1点目はデータの収集や加工を効率的に行う仕組みを整えることです。教育データ可視化システムは、一旦データ活用の方法さえ決めてしまえば、自動的にデータの可視化を行うことができます。

例えば、校務支援システムのデータを更新するだけで、教育データ可視化システムのデータも更新されるなどです。そのためには、学校の中の様々な場所に保管されているデータを、自動で一か所に集約する仕組みを構築する必要があります。保健室の利用記録が保健室にあるパソコンでしか見られないのであれば、そのデータを定期的に取り出して、可視化システムに取込むような仕組みを整備します。その際、児童生徒の機微な情報が含まれる校務支援システムや保健管理ソフトのデータは、児童生徒が利用するドリルシステム等のデータよりもセキュリティの厳しい場所に保存されていることが一般的なので注意が必要です。

IDの紐付け

システムごとにバラバラのIDを紐づける

2点目は、児童生徒の名簿情報と各システムで管理されるIDの紐付けを行う必要があることです。IDとは「対象を別の対象から区別するために付けられる情報」のことで、コンピュータが児童生徒を識別するために、各システムでは児童生徒1人ごとに異なるIDが付与されています。クラスの名簿情報で言えば、出席番号にあたるものが、各システムでも児童生徒に割り当てられていることになります。教育データ可視化システムでは、各システムのデータを連携して可視化するために、それぞれのシステムで付与されているIDがどの児童生徒のものなのかを紐付けておく必要があります。
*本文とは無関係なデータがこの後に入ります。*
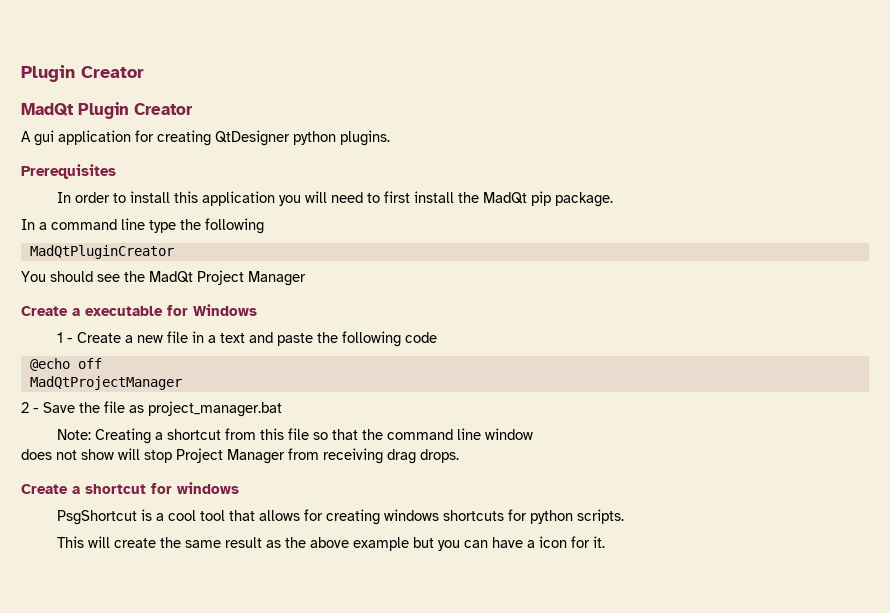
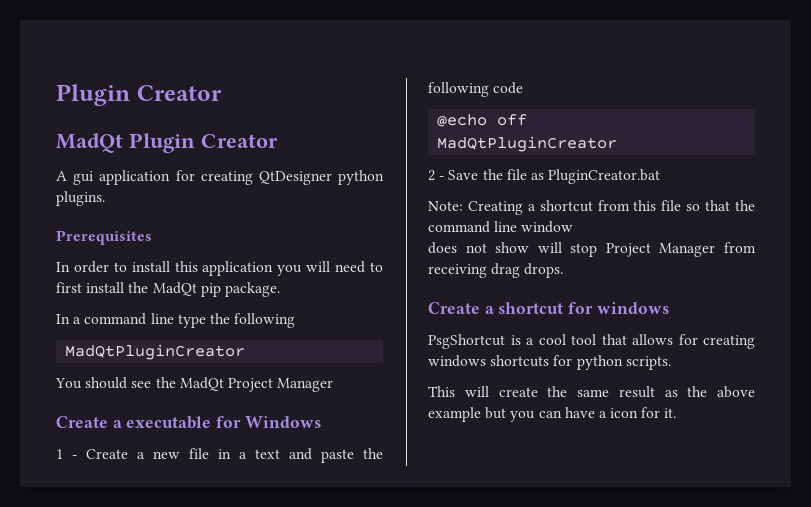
[29,376,182,390] MadQtProjectManager -> [437,136,618,152] MadQtPluginCreator
[148,401,282,417] project_manager.bat -> [548,169,661,184] PluginCreator.bat

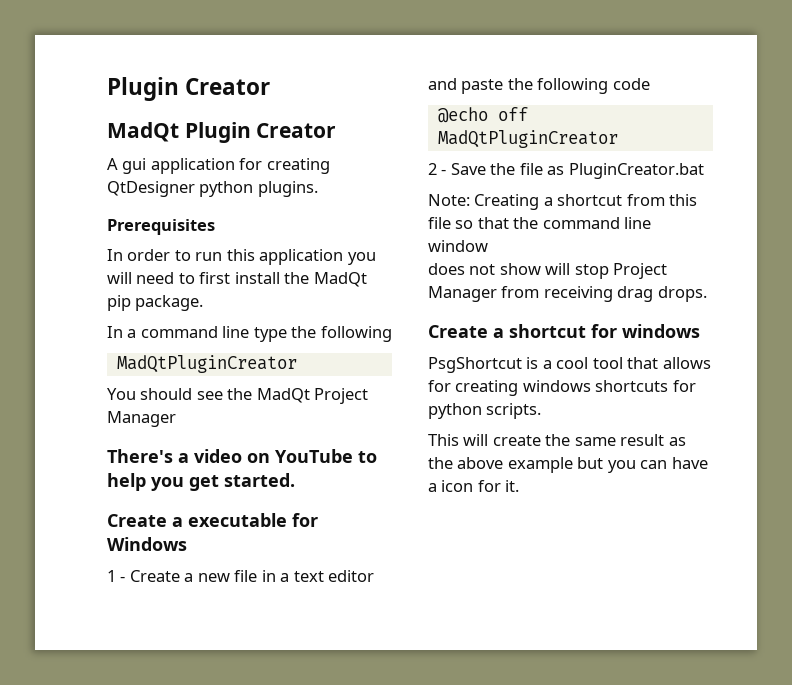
[131,261,170,272] install -> [195,252,223,261] run
(334, 385) none -> [107,449,377,463] [107,473,295,491] // There's a video on YouTube to help you get started.
(280, 454) none -> [328,570,375,582] editor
IDの紐付けには、各システムで付与されているIDと教育データ可視化システムで利用するIDが紐付けられた台帳を、教育データ可視化システム内で保持しておく方法が一般的です。この方法であれば、教育データ可視化システムを導入する以前から、何らかのシステムを利用している場合でも、IDの紐付けを行うことができます。また、将来的には、紐付けられたIDを用いて、校務支援システムの名簿情報をその他のシステムに共有する仕組みも検討されています。それを利用すれば、校務支援システムに名簿情報を登録するだけで、各システムを利用することができるようになり、より簡単にデータ活用を行うことができるようになります。
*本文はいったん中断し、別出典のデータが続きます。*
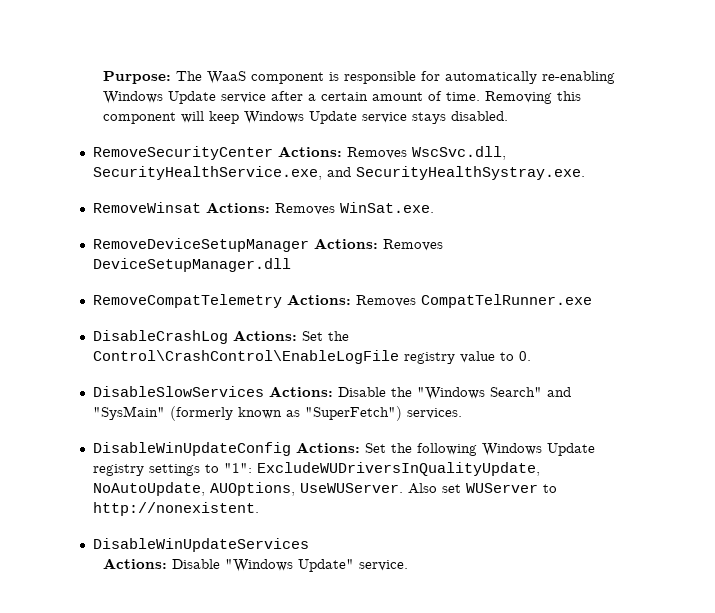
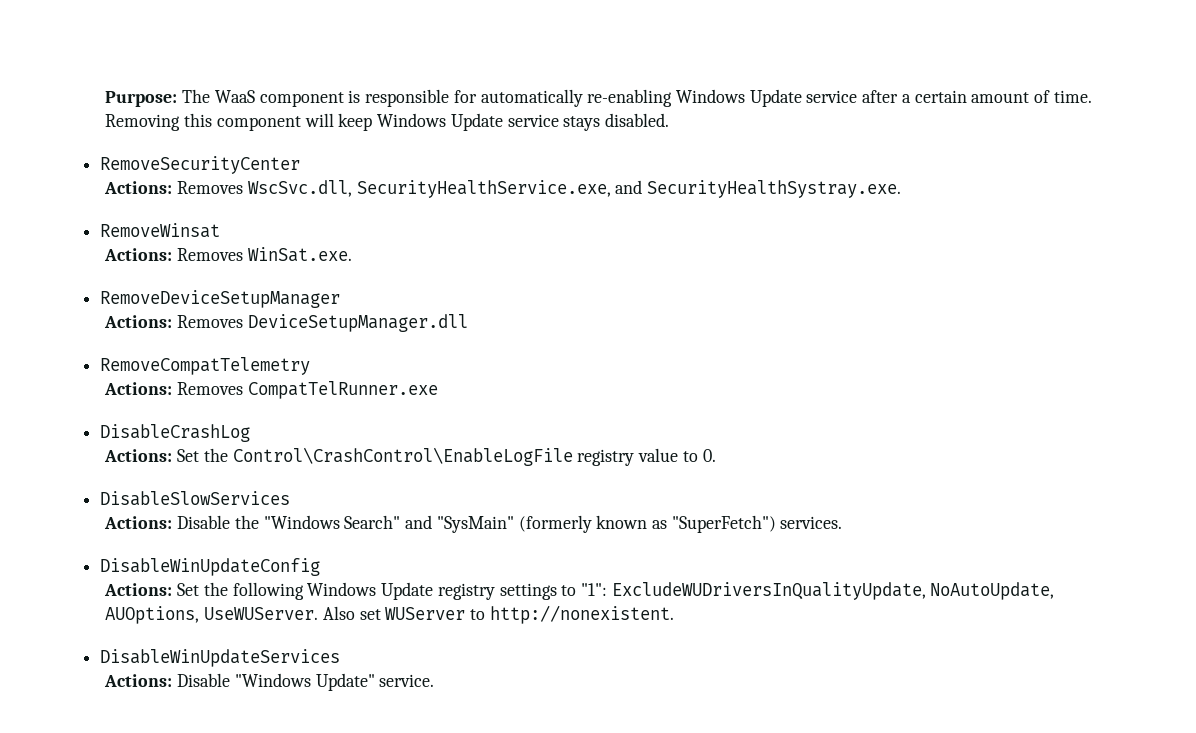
(273, 153) none -> (301, 165) //
(201, 207) none -> (221, 230) //
(309, 245) none -> (341, 299) //
(282, 301) none -> (311, 366) //
(228, 337) none -> (251, 433) //
(264, 391) none -> (291, 498) //
(291, 449) none -> (321, 567) //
以上、教育データ可視化システムの導入手順と、導入する上での留意点を紹介しました。ただ、必ずしも初めからこれらのシステムを全て構築する必要はありません。まずは、一部のデータだけでも可視化をしてみて、有用なデータ活用の方法が見つかったら、更に掛け合わせられるデータが無いかなどを検討して、段階的に教育データ可視化システムを構築していく方法が効果的だと思われます。今後、新しいシステムを導入したり、学校内で活用できそうなデータがあったりする場合は、それらの活用方法も検討してみてはいかがでしょうか。